### TASK
Restate the entries below exactly, and keep all images out of the answer.

### MATERIAL TO PROCESS

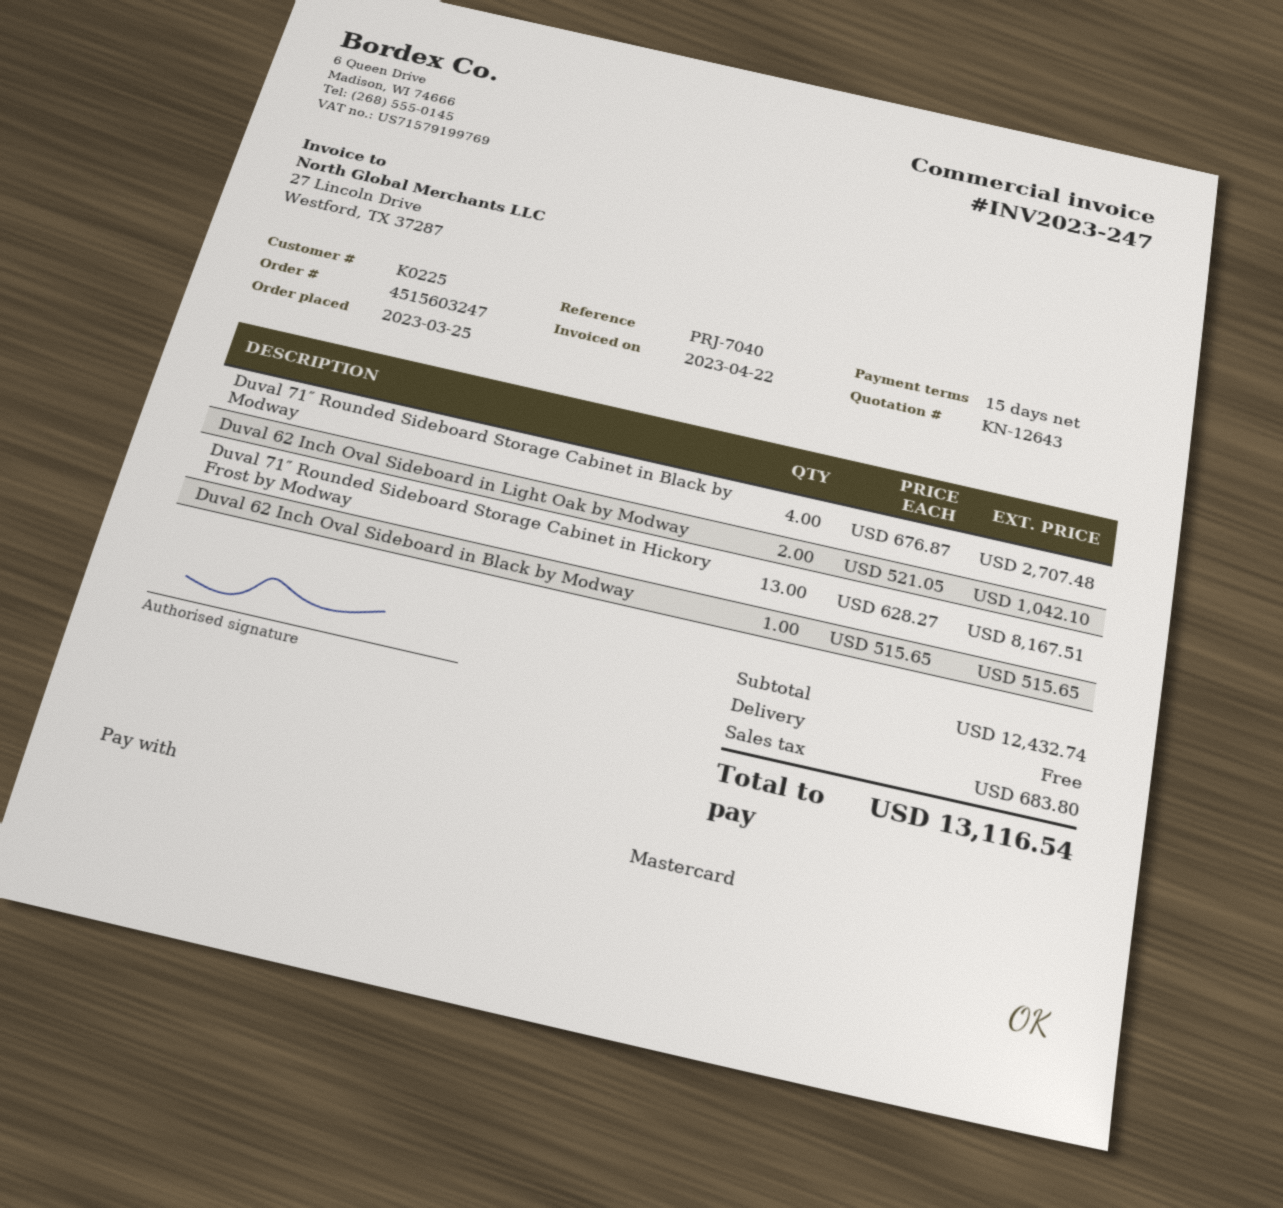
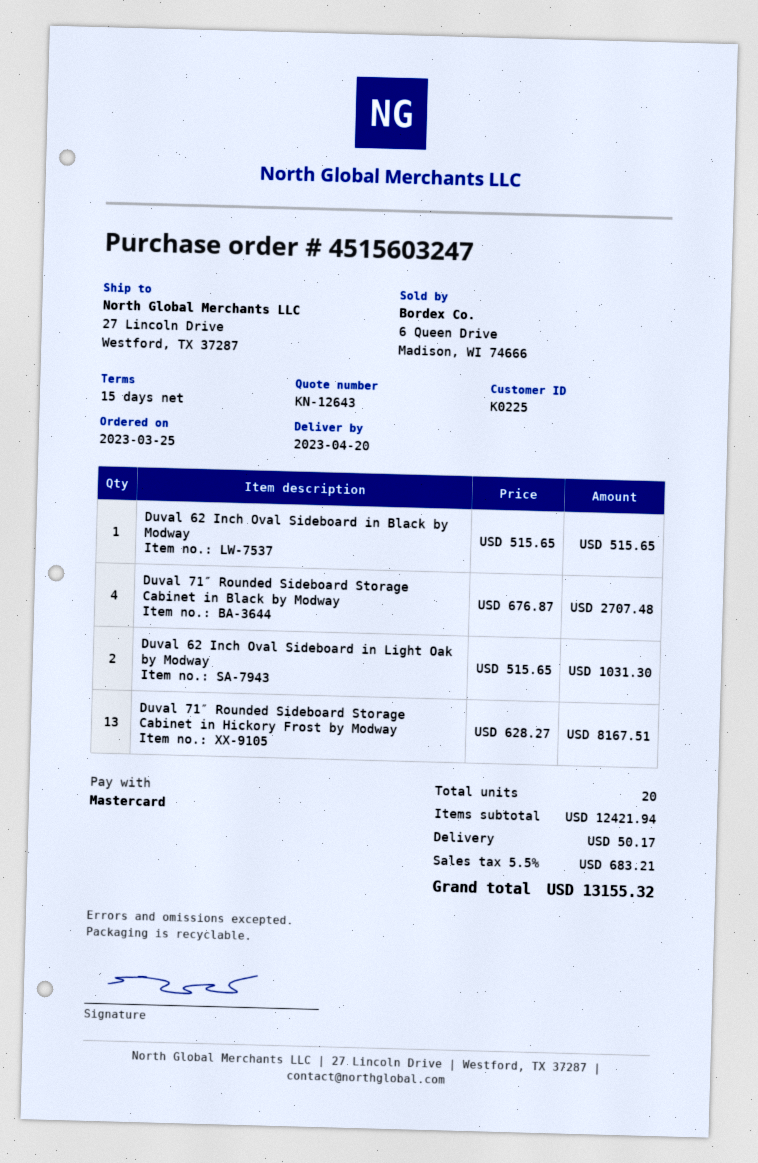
Duval 62 Inch Oval Sideboard in Light Oak by Modway: 2 x 521.05 = 1042.10 -> 2 x 515.65 = 1031.30
subtotal: 12432.74 -> 12421.94
shipping: 0.00 -> 50.17
tax: 683.80 -> 683.21
total: 13116.54 -> 13155.32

### ANSWER AREA
Duval 62 Inch Oval Sideboard in Light Oak by Modway: 2 x 521.05 = 1042.10 -> 2 x 515.65 = 1031.30
subtotal: 12432.74 -> 12421.94
shipping: 0.00 -> 50.17
tax: 683.80 -> 683.21
total: 13116.54 -> 13155.32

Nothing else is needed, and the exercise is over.